The Euro slipped to a low of 1.4849 during the overnight session, but the lack of momentum to break below the 20-Day SMA at 1.4824 may keep the EUR/USD confined within a narrow range going into the North American trade as investors weigh the outlook for future policy. A report by the European Central Bank showed private-sector loans fell at an annual pace of 0.3% in September to mark the first decline on record, while the M3 money supply increased 1.8% from the previous year, which is the slowest pace of growth since the series began, and the Governing Council is likely to hold a dovish policy stance going forward as the outlook for growth and inflation remains weak. Meanwhile, the single-currency weakened against the Japanese yen for the second-day after failing to break above 139.00, and the EUR/JPY may continue to retrace its longest winning streak since December 2000 as market participants curb their appetite for higher risk/reward investments.
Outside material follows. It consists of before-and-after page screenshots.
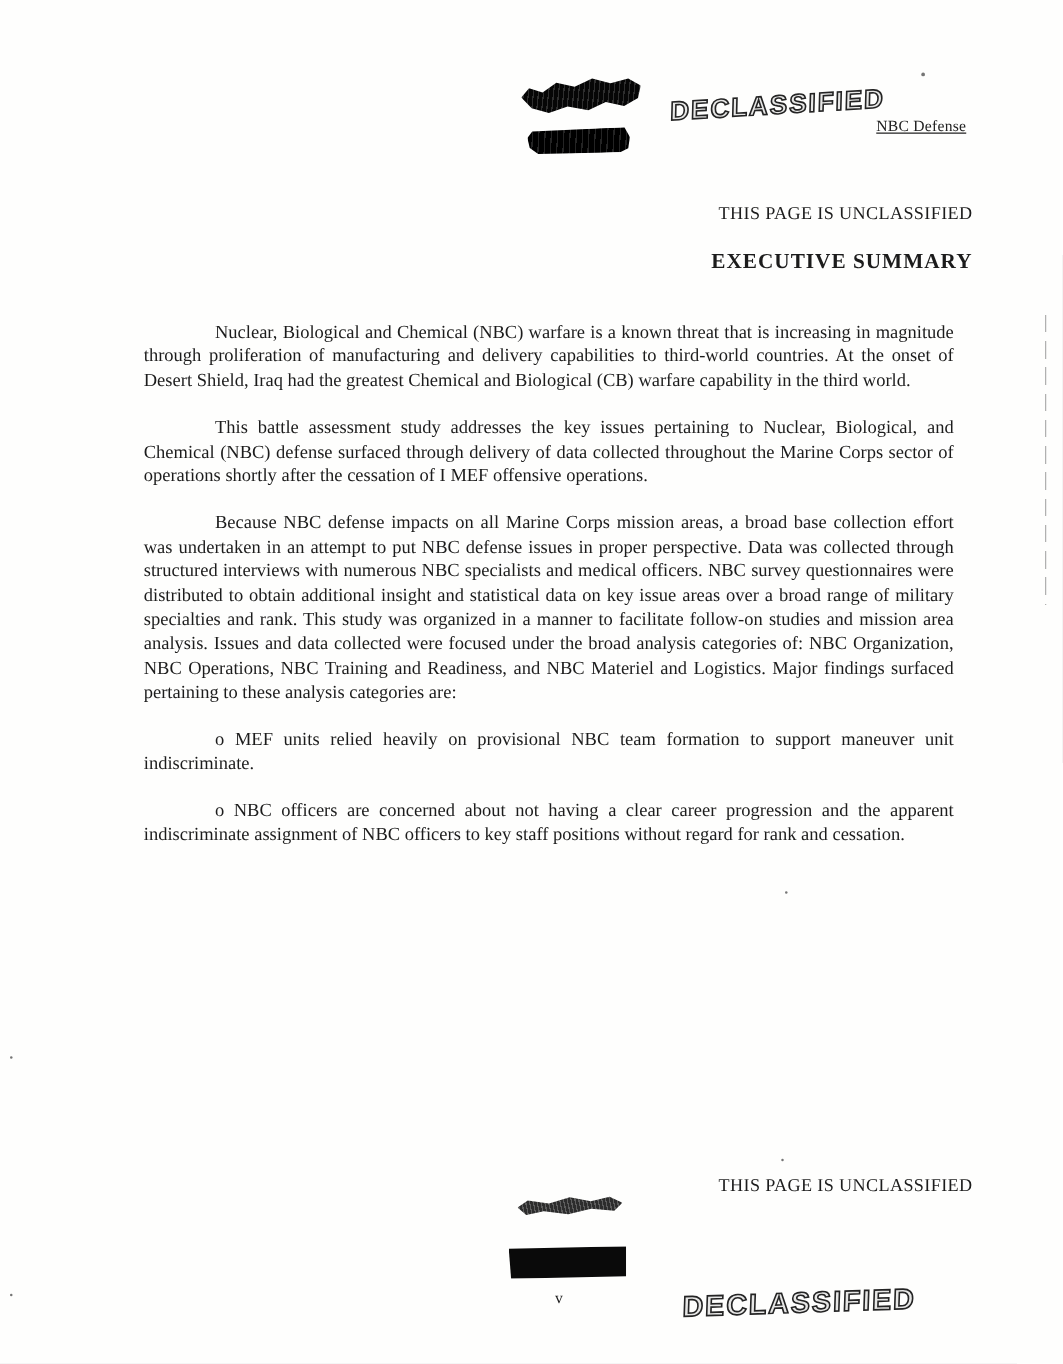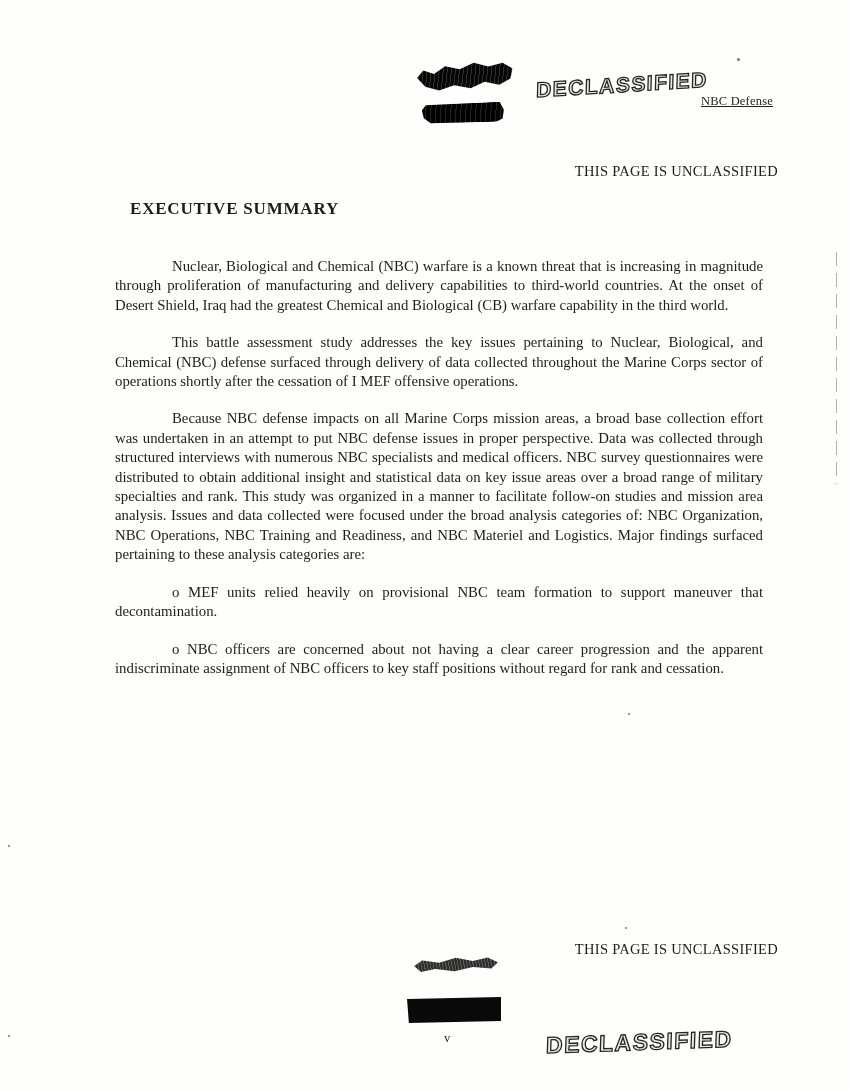--- a/index.html
+++ b/index.html
@@ -63,7 +63,7 @@
   .classification.bottom { top: 941px; }
   .title {
     position: absolute; left: 130px; top: 199px; width: 648px;
-    text-align: left;
+    text-align: right;
     font-size: 17px; font-weight: bold; letter-spacing: 0.8px;
   }
 

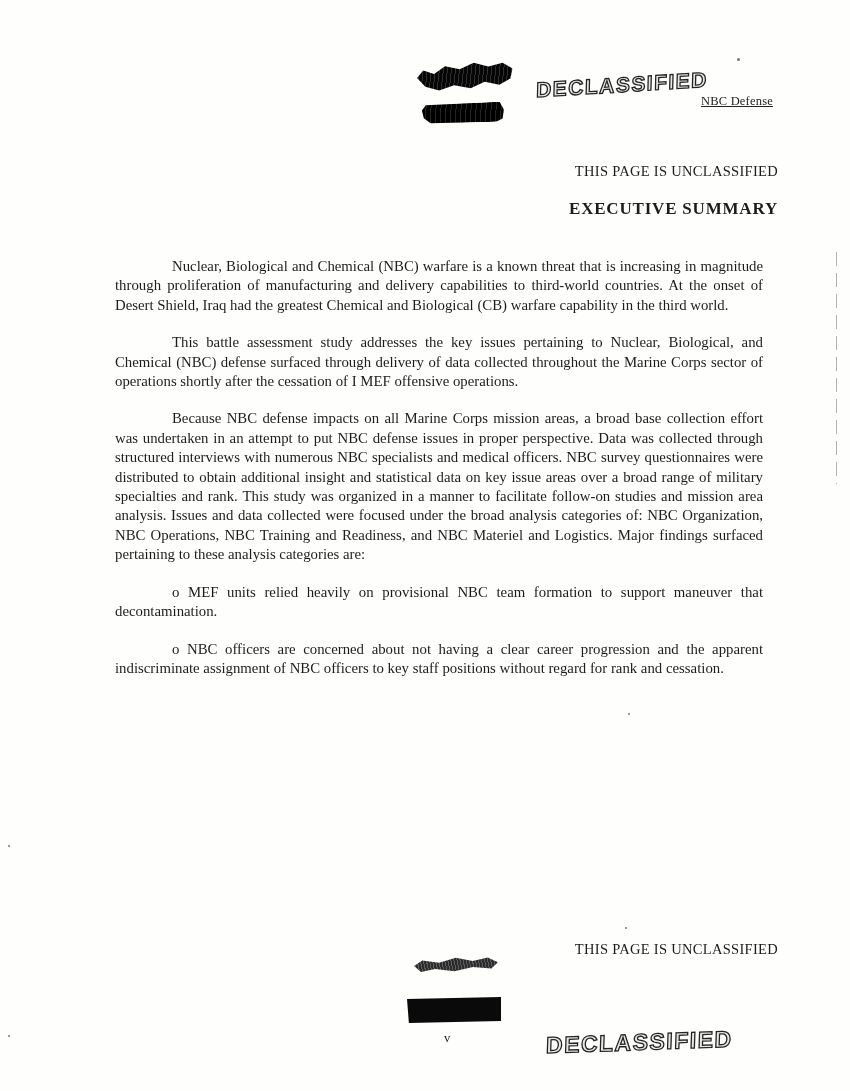--- a/index.html
+++ b/index.html
@@ -134,7 +134,7 @@
     <p>Because NBC defense impacts on all Marine Corps mission areas, a broad base collection effort was undertaken in an attempt to put NBC defense issues in proper perspective.  Data was collected through structured interviews with numerous NBC specialists and medical officers.  NBC survey questionnaires were distributed to obtain additional insight and statistical data on key issue areas over a broad range of military specialties and rank.  This study was organized in a manner to facilitate follow-on studies and mission area analysis.  Issues and data collected were focused under the broad analysis categories of: NBC Organization, NBC Operations, NBC Training and Readiness, and NBC Materiel and Logistics.  Major findings surfaced pertaining to these analysis categories are:</p>
 
 
-    <p>o MEF units relied heavily on provisional NBC team formation to support maneuver that decontamination.</p>
+    <p>o MEF units relied heavily on provisional NBC team formation to support maneuver unit indiscriminate.</p>
     <p>o NBC officers are concerned about not having a clear career progression and the apparent indiscriminate assignment of NBC officers to key staff positions without regard for rank and cessation.</p>
   </div>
Dollar price action was mixed across the board, with the greenback halting the five-day rally against the Japanese yen to trade at 91.90, and the reserve currency is likely to face increased volatility going into the U.S. trade as the economic docket is expected to reinforce an improved outlook for the world’s largest economy. The Conference Board’s consumer confidence index is expected to improve in October, with economists forecasting the gauge to rise to 53.5 from 53.1 in the previous month, while the S&P/CaseShiller home price index is expected to fall at an annual pace of 11.90% in August after declining 13.30% in the previous month. At the same time, the Richmond Fed’s manufacturing index is anticipated to hold at 14.0 for the fourth consecutive month in October, while investors may react to comments from Treasury Secretary Timothy Geithner, who is scheduled to speak at the Securities Industry and Financial Markets Association’s meeting at 16:00 EST.